Takibe ve davaya konu senet bono niteliğindeki kambiyo senedidir. Bilindiği üzere kambiyo senetleri (ticari senetler) ihdasi (kurucu) nitelikteki senetlerdendir. Gerçekten, bir borç için kambiyo yükleniminde bulunulması borcun yenilenmesi (tecdidi) sonucunu doğurmaz(BK., m. 133). Bu durumdaki bir borç hakkında kambiyo senedi düzenlendiği takdirde, taraflar arasında biri asıl borç ilişkisi, diğeri kambiyo ilişkisi olmak üzere iki çeşit ilişki bulunur. Aynı durum, kambiyo senedinin tedavülü halinde de karşımıza çıkar. Bir kambiyo senedi ciro edildiği zaman ciranta ile ciro edilen kişi arasında kural olarak bir temel ilişki (asıl borç ilişkisi) bulunmaktadır. Ayrıca, bu iki kişi arasında kambiyo hukukundan doğan bir kambiyo ilişkisi de mevcuttur. Dava dosyamıza ait yargılama konusu çekler bakımından da durum kambiyo senedinin tedavülünden kaynaklanmaktadır.

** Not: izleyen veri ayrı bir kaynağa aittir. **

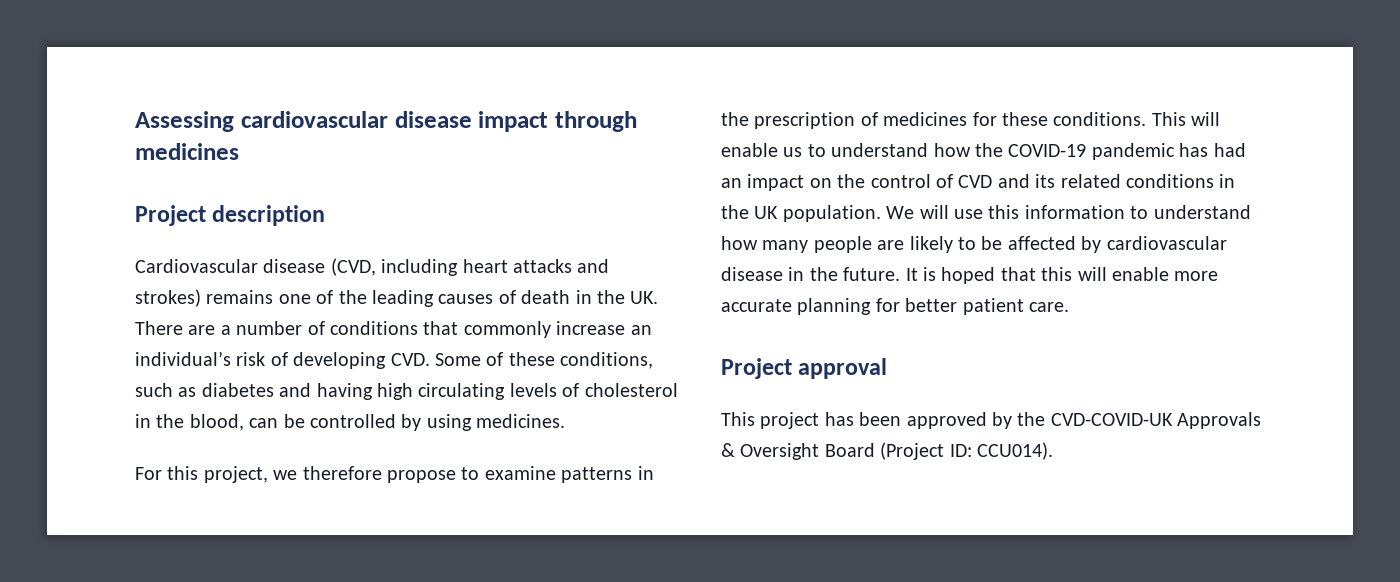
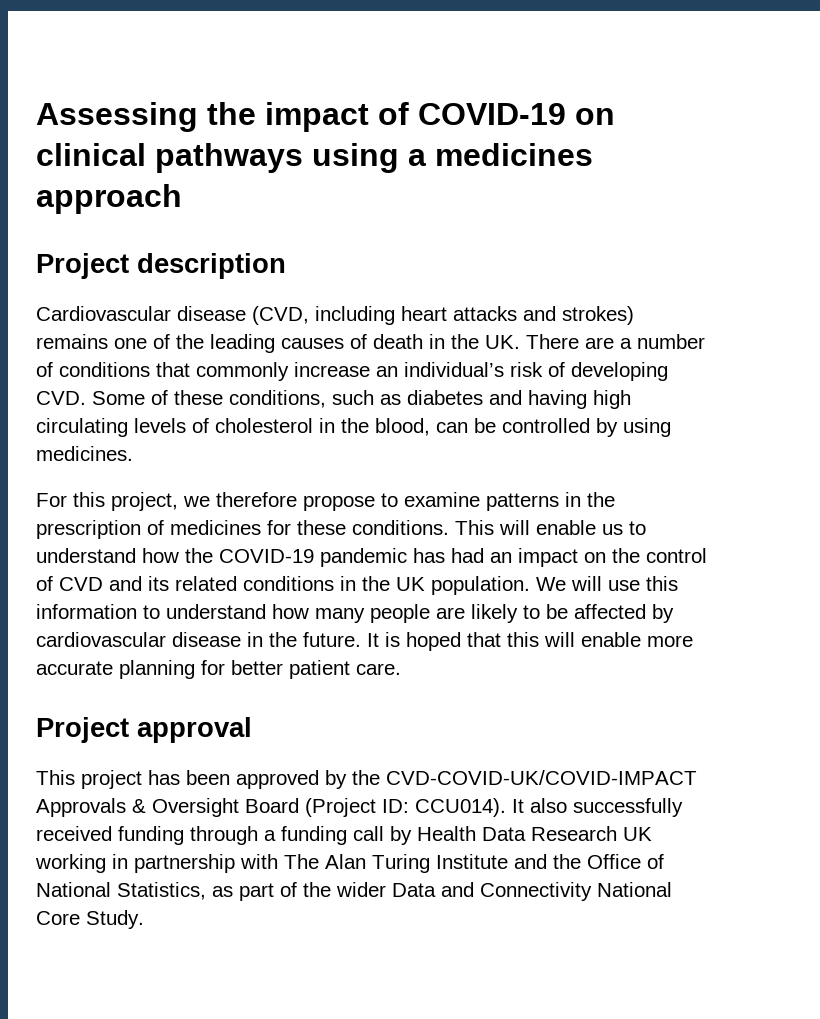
[240,111,637,132] [135,143,239,160] cardiovascular disease impact through medicines -> [207,102,615,132] [36,143,593,173] [36,184,182,214] the impact of COVID-19 on clinical pathways using a medicines approach
[1050,413,1173,426] CVD-COVID-UK -> [386,770,697,785] CVD-COVID-UK/COVID-IMPACT
(1053, 451) none -> [512,798,683,817] [36,826,652,845] [35,854,664,873] [36,882,672,901] [36,910,144,929] It also successfully received funding through a funding call by Health Data Research UK working in partnership with The Alan Turing Institute and the Office of National Statistics, as part of the wider Data and Connectivity National Core Study.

Kambiyo taahhüdünde bulunulmasına neden olan ve temel ilişkideki asli para edimini teskil eden “temel alacak”, o kambiyo taahhüdünün hukuki sebebini olusturur. Ancak, kambiyo taahhüdünün geçerliliği sebebe bağlı olmayıp, bu senetler maddi anlamda soyut (mücerret) senetlerdir. Kambiyo senetlerinin maddi anlamda soyutluğu ilkesi gereğince temel alacağın mevcut olmaması, geçersiz olması kambiyo senedinin hükümsüzlüğü sonucunu doğurmamakta, fakat sebepteki /temel iliskideki) sakatlık kambiyo borçlusuna“nedensiz zenginlesme defi” öne sürme hakkını vermektedir. Bu davayı açan davacı, kambiyo senedinin hükümsüzlüğünü öne sürmemekte, tersine kambiyo taahhüdünün varlığını kabul etmektedir. Ancak, borçlu, temel ilişkiden bir alacak hakkı doğmadığı halde, kambiyo senedi alacağının istenmesi nedensiz zenginlesme olusturduğundan kambiyo taahhüdünü yerine getirmek zorunda olmadığını öne sürmektedir. Bu noktada menfi tespit isteminde bulunan; temel ilişkinin varlığını, temel ilişkide ki sözleşmenin türünü, kambiyo senedinin hangi nedenle ve sözleşmesel ilişki nedeniyle verildiğini ispatladıktan sonra bu temel ilişkideki hangi nedenlerden dolayı kambiyo taahhüdünü yerine getirmek zorunda olmadığını ispatlamakla yükümlüdür. Burada iki aşamalı bir ispat yükü söz konusudur ve ispat yükü de menfi tespit isteminde bulunan kişi üzerindedir. Buna ilişkin ispat yükümlülüğü yerine getirilmediği takdirde kambiyo senetlerinin maddi anlamda soyutluğu ilkesi ve mücerretlik ilkesi gereğince temel ilişkiden bağımsız borç ilişkisi yaratacağından kambiyo senetleri nedeniyle sorumlu olunacaktır.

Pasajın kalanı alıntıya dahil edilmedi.